Smirk. Yeah, I wasn't proposing anything that Machiavellian. Just that he wouldn't push hard for unanimity.
"Our candid message to you—the reader—is to approach such new, late-breaking entries in the debate with some caution."
This could only have been written by someone who has never perused these comment sections.
No one seemed to bat an eye when Senator Doolittle (R-WI) referred to the “President as the chief executive officer of the Government.” (Congressional Globe p. 2914 May 31, 1866).
I see you referenced several times your little pop-gun Louisville Journal article in your amicus, Blackman. That is definitely, definitely not a bush league thing that will cause you embarrassment.
I'm not sure that "Critics with little or no expertise in the field will find something, anything, to prove that we are wrong" is the flex Josh thinks it is. "Laymen keep pointing out flaws in my argument that I don't like" isn't exactly something to brag about.
All of the legal posturing is interesting but besides the point. If SCOTUS does not stop this - removing Trump from ballots - we will be thrown into chaos. Every one of these cases is a political decision, wrapped in legal justifications to satisfy one side or the other. If SCOTUS does not put a stop to this, then heaven help us with what's to follow.

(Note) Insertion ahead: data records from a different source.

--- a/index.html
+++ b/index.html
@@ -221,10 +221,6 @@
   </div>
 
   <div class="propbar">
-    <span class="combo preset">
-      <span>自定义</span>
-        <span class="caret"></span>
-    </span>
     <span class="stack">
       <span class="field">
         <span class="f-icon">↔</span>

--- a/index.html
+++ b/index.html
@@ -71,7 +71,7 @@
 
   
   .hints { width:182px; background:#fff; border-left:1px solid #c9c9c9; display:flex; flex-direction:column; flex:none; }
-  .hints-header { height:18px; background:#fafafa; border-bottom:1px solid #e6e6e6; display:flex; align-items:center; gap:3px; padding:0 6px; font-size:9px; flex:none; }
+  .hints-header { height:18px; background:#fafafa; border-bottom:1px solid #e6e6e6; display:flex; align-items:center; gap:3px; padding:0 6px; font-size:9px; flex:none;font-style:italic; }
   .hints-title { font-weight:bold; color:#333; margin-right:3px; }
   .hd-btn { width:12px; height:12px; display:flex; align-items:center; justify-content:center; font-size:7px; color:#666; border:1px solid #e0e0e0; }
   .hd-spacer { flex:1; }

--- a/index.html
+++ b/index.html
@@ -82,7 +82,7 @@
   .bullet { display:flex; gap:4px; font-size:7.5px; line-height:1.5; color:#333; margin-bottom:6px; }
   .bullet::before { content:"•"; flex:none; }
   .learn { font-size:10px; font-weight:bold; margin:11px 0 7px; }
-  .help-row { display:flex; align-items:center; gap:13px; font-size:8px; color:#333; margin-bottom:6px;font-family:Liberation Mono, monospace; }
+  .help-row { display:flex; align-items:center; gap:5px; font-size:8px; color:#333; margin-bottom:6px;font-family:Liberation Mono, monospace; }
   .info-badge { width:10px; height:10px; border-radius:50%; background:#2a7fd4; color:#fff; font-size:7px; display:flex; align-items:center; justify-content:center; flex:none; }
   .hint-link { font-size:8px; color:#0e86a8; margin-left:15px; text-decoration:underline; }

Nobody cares about this threat because the people making it have already proven themselves to be irrational. It doesn't matter if Trump is on the ballot or not, these people aren't going to accept the election results no matter what.
So, bring it, I guess.
Exactly. Given history, it's clear as day that disqualification in practice is unworkable. If a so-called insurrectionist is odious and unpopular, disqualification is not needed. If he or she is popular, then legal disqualification is politically unworkable.
Besides, the rational position for the left is that Trump is the only candidate Biden could possible win against.